Simultaneous competition from the lower-ranked (2.1 category) – and government-backed – Tour de San Luis in Argentina, as well as a near-two-month gap between the Tour Down Under and the next UCI WorldTour event Paris-Nice in France from March 9-16, is an issue Cookson would like to see considered in the review process.
"We develop the calendar, develop the sport in a structured, strategic way and not just in an ad-hoc way," he said. "Whilst it's important we let the review take its course, I don't think anyone needs to be too concerned. I think this is a really successful event and we want to try to build on that success.
Tour Down Under race director Mike Turtur was quick to defend South Australia's stake in the race and dismiss any notions of a change in date and venue.
The former UCI Oceania president told Cyclingnews that "for an early season race, six days is perfect, the terrain is okay, and the distance of the stages is 150km which is exactly what is needed. The teams say that and we see good racing everyday, any longer and it would just kill the race. The elements that make our race good are on our doorstep. This is not a race should ever be moved in terms of location or timing."
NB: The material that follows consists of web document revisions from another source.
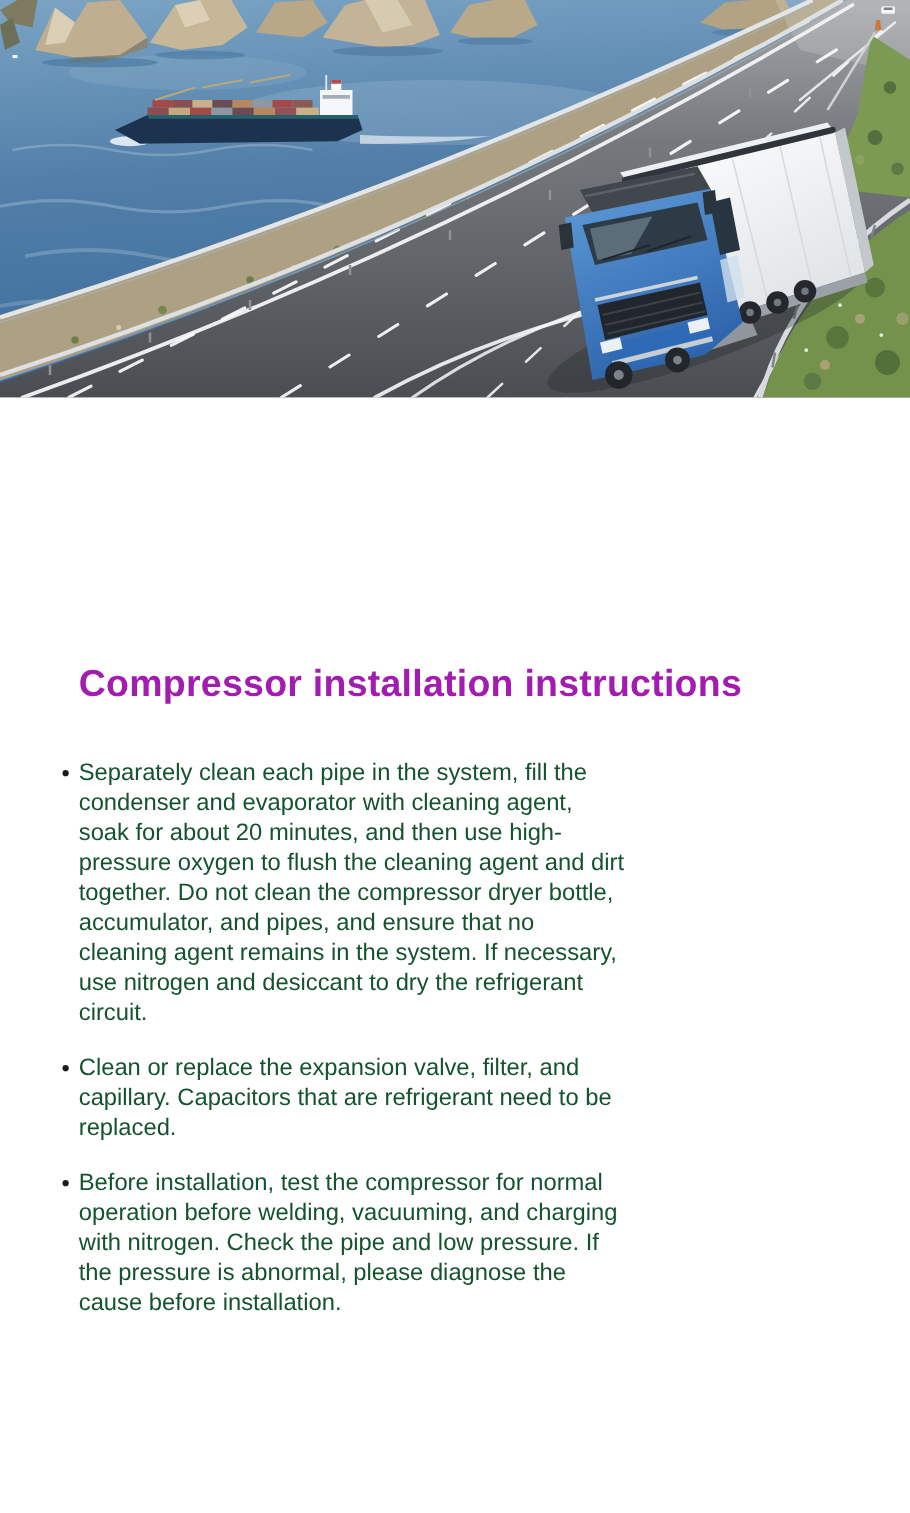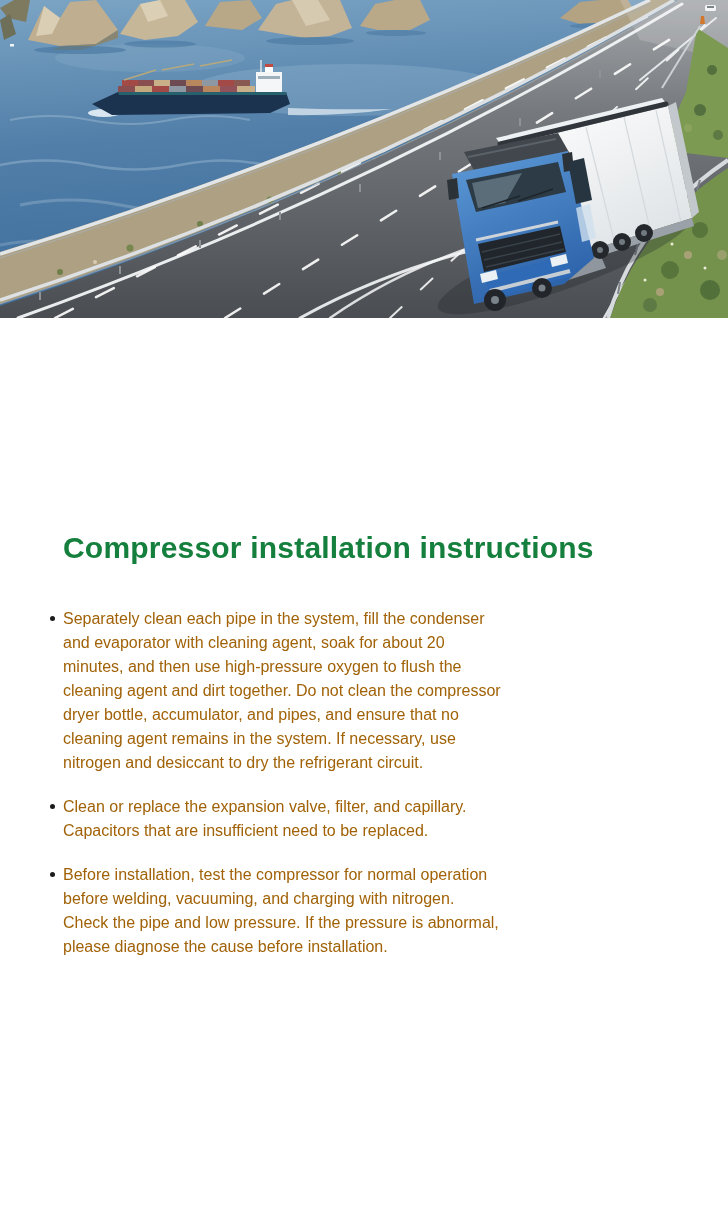--- a/index.html
+++ b/index.html
@@ -26,7 +26,7 @@
     font-size: 30px;
     line-height: 36px;
     font-weight: bold;
-    color: #15803d;
+    color: #a21caf;
     letter-spacing: 0.2px;
   }
   ul.instructions {

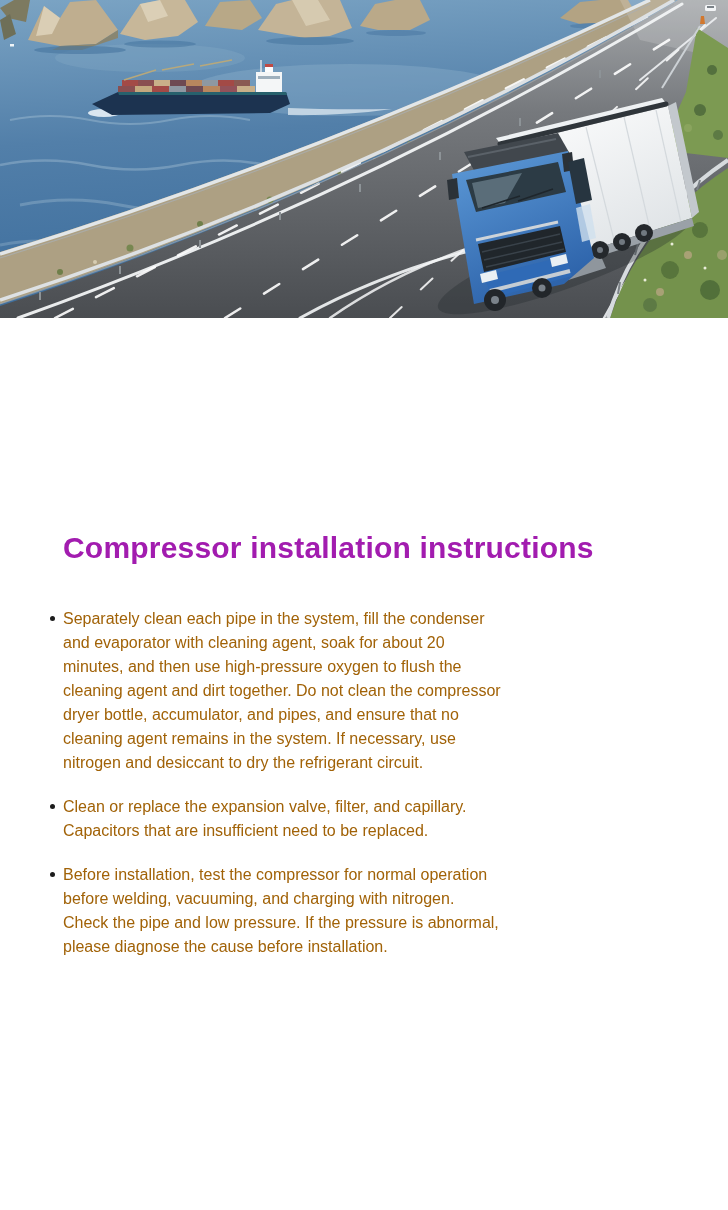--- a/index.html
+++ b/index.html
@@ -38,9 +38,9 @@
   ul.instructions li {
     position: relative;
     margin: 0 0 20px 0;
-    font-size: 16px;
+    font-size: 19px;
     line-height: 24px;
-    color: #a16207;
+    color: #14532d;
   }
   ul.instructions li::before {
     content: "";

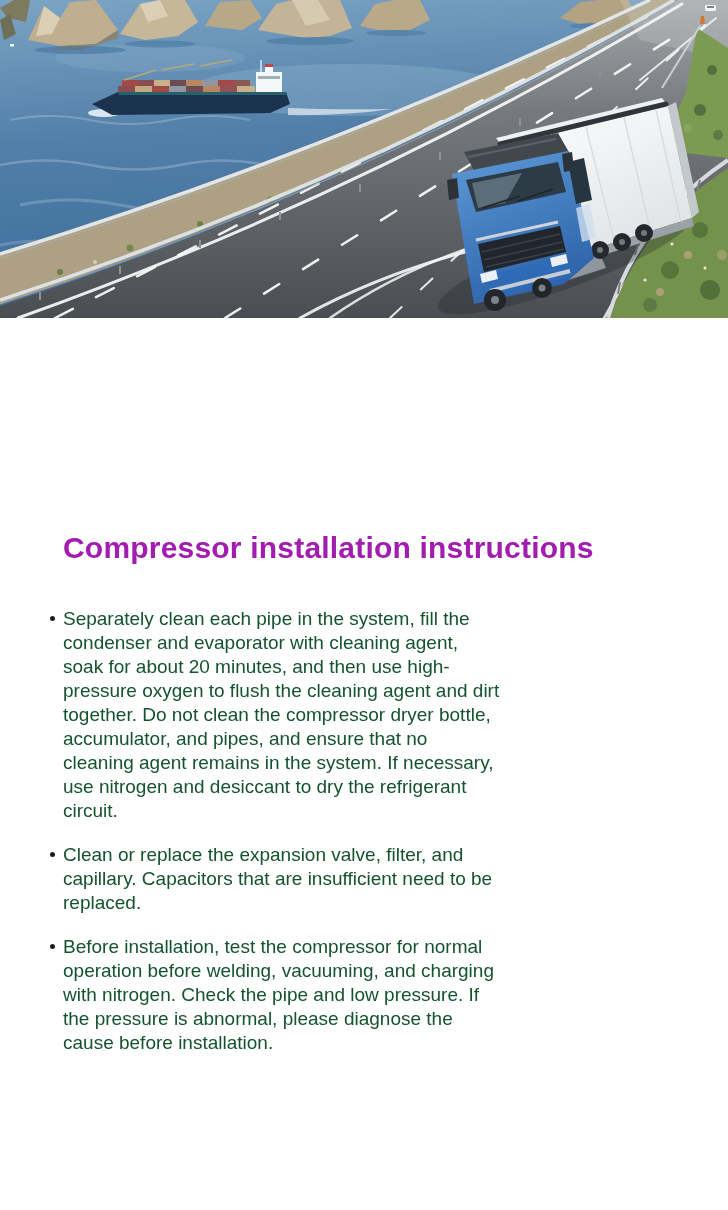--- a/index.html
+++ b/index.html
@@ -278,7 +278,7 @@
   <h1 class="page-title">Compressor installation instructions</h1>
   <ul class="instructions">
     <li>Separately clean each pipe in the system, fill the condenser and evaporator with cleaning agent, soak for about 20 minutes, and then use high-pressure oxygen to flush the cleaning agent and dirt together. Do not clean the compressor dryer bottle, accumulator, and pipes, and ensure that no cleaning agent remains in the system. If necessary, use nitrogen and desiccant to dry the refrigerant circuit.</li>
-    <li>Clean or replace the expansion valve, filter, and capillary. Capacitors that are insufficient need to be replaced.</li>
+    <li>Clean or replace the expansion valve, filter, and capillary. Capacitors that are refrigerant need to be replaced.</li>
     <li>Before installation, test the compressor for normal operation before welding, vacuuming, and charging with nitrogen. Check the pipe and low pressure. If the pressure is abnormal, please diagnose the cause before installation.</li>
   </ul>
 </div>

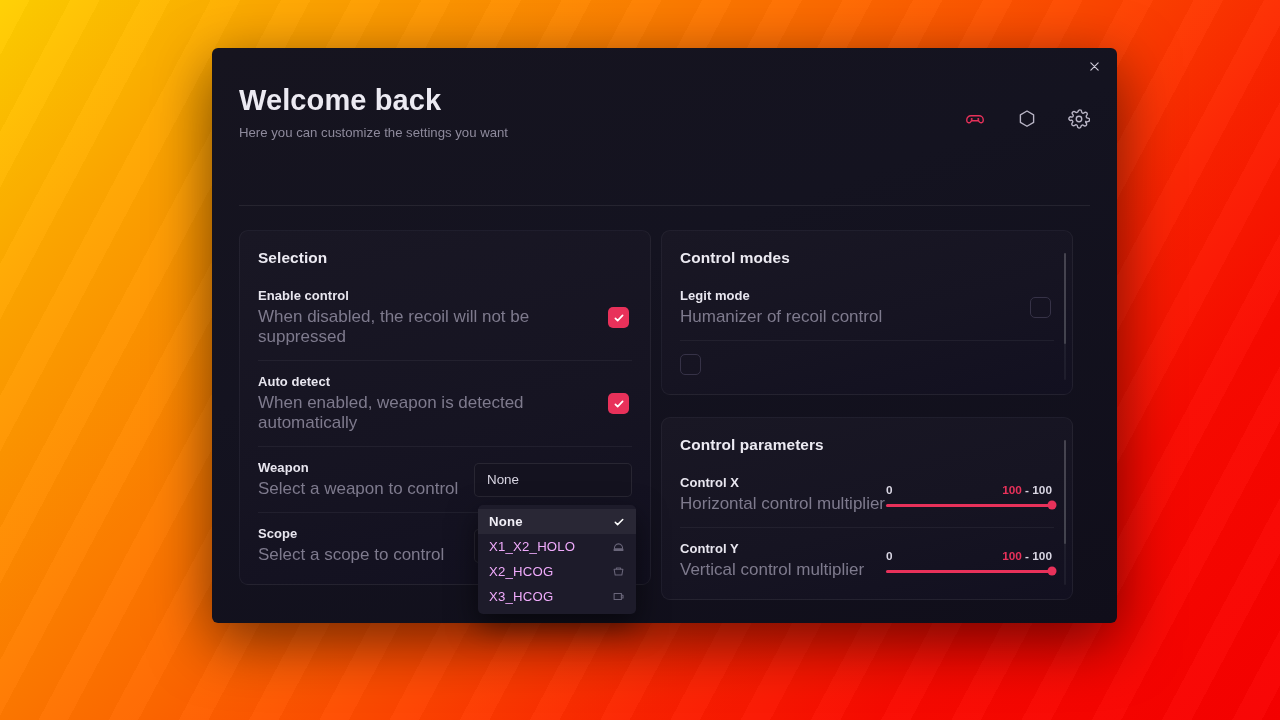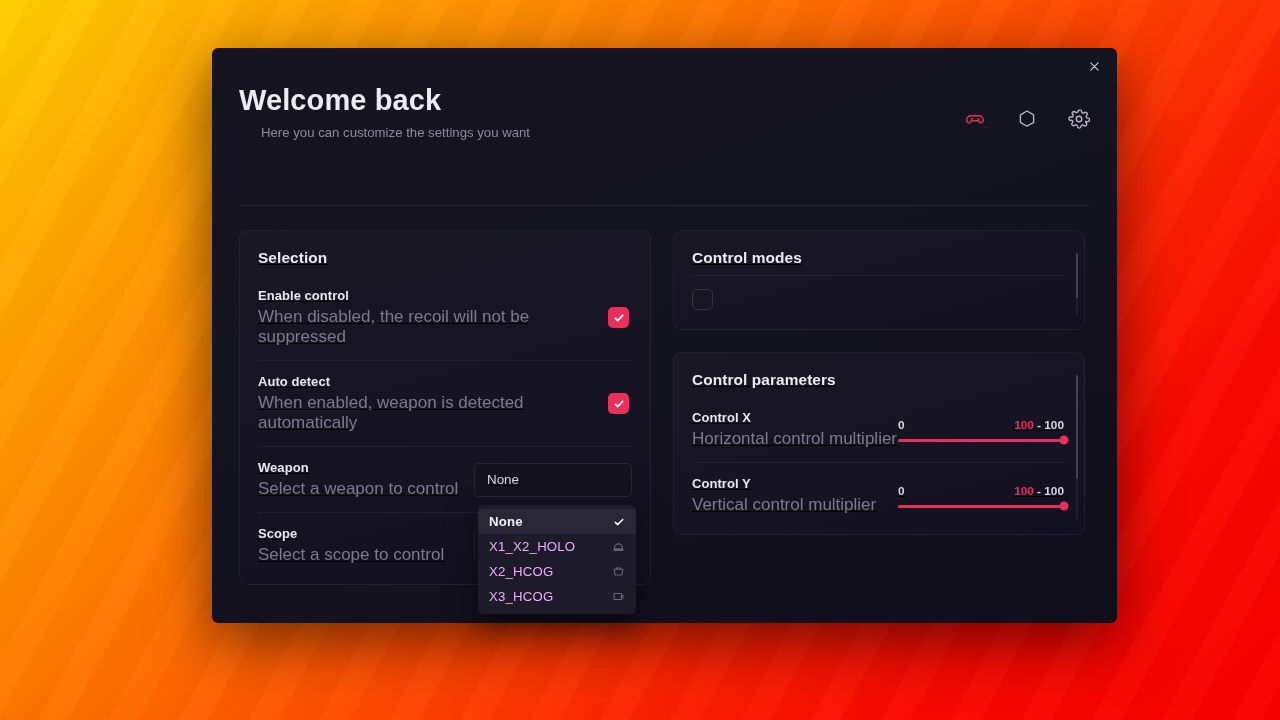--- a/index.html
+++ b/index.html
@@ -59,7 +59,7 @@
   }
   .hdr-sub {
     margin-top:8px;
-    font-size:13.2px; color:#8e8a9c; font-weight:400;margin-left:22px;
+    font-size:13.2px; color:#8e8a9c; font-weight:400;
   }
   .hdr-icons {
     position:absolute; right:0; top:24px;

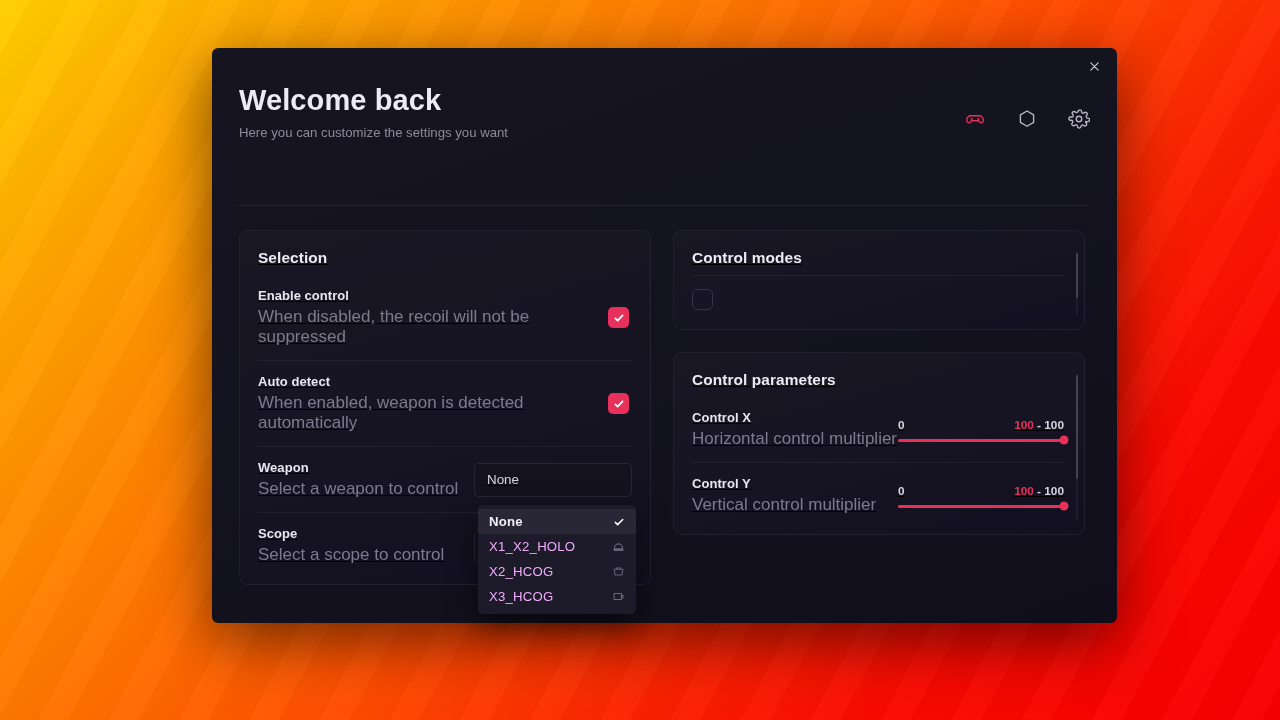--- a/index.html
+++ b/index.html
@@ -75,7 +75,7 @@
 
   .body {
     position:absolute; left:27px; right:27px; top:182px; bottom:8px;
-    display:flex; gap:22px;text-decoration:underline;
+    display:flex; gap:10px;
   }
   .col { display:flex; flex-direction:column; gap:22px; }
   .col-left  { width:412px; }

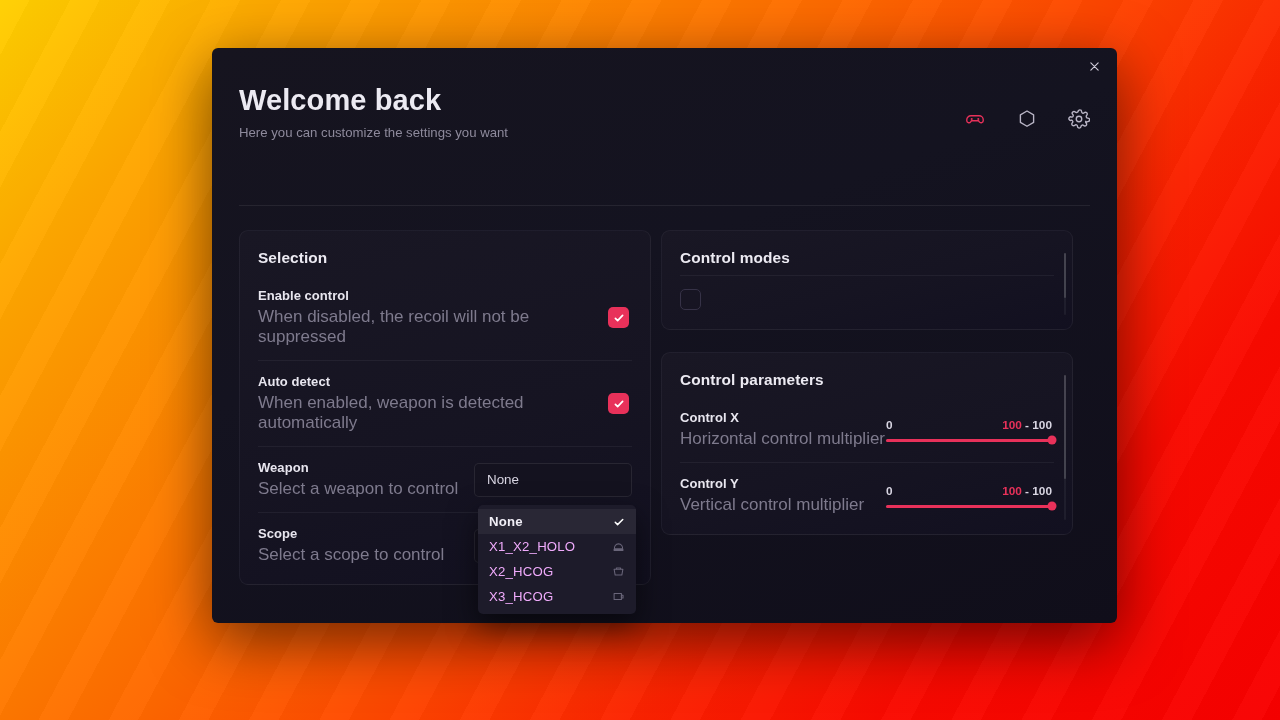--- a/index.html
+++ b/index.html
@@ -289,6 +289,13 @@
       <div class="card">
         <div class="card-title">Control modes</div>
 
+        <div class="row first">
+          <div class="row-texts">
+            <div class="row-label">Legit mode</div>
+            <div class="row-desc">Humanizer of recoil control</div>
+          </div>
+          <div class="cb off"></div>
+        </div>
 
         <div class="row">
           <div class="cb off"></div>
"So the last thing I would want to do is damage something as successful as the Tour Down Under," Cookson concluded. "It seems to be as far as I can see a great event, it's had a good reputation, it's built incrementally over the years into one of our really strong events."
With the reform commission also intensely focused on cleaning up the sport fresh off the heels of banned-cyclist Danilo Di Luca's claim of it being impossible to finish in the top 10 of the Giro d'Italia without using performance enhancing drugs, when asked about former Orica-GreenEdge rider and self-confessed drug cheat Stuart O'Grady, Cookson said: "I'm not going to comment on an individual if I can avoid it, for obvious reasons. But what I will say is I think people, I would encourage everyone to tell all of the truth, if you tell the partial truth - and I'm not saying that anyone is doing – the thing about the truth is that it comes out in the end."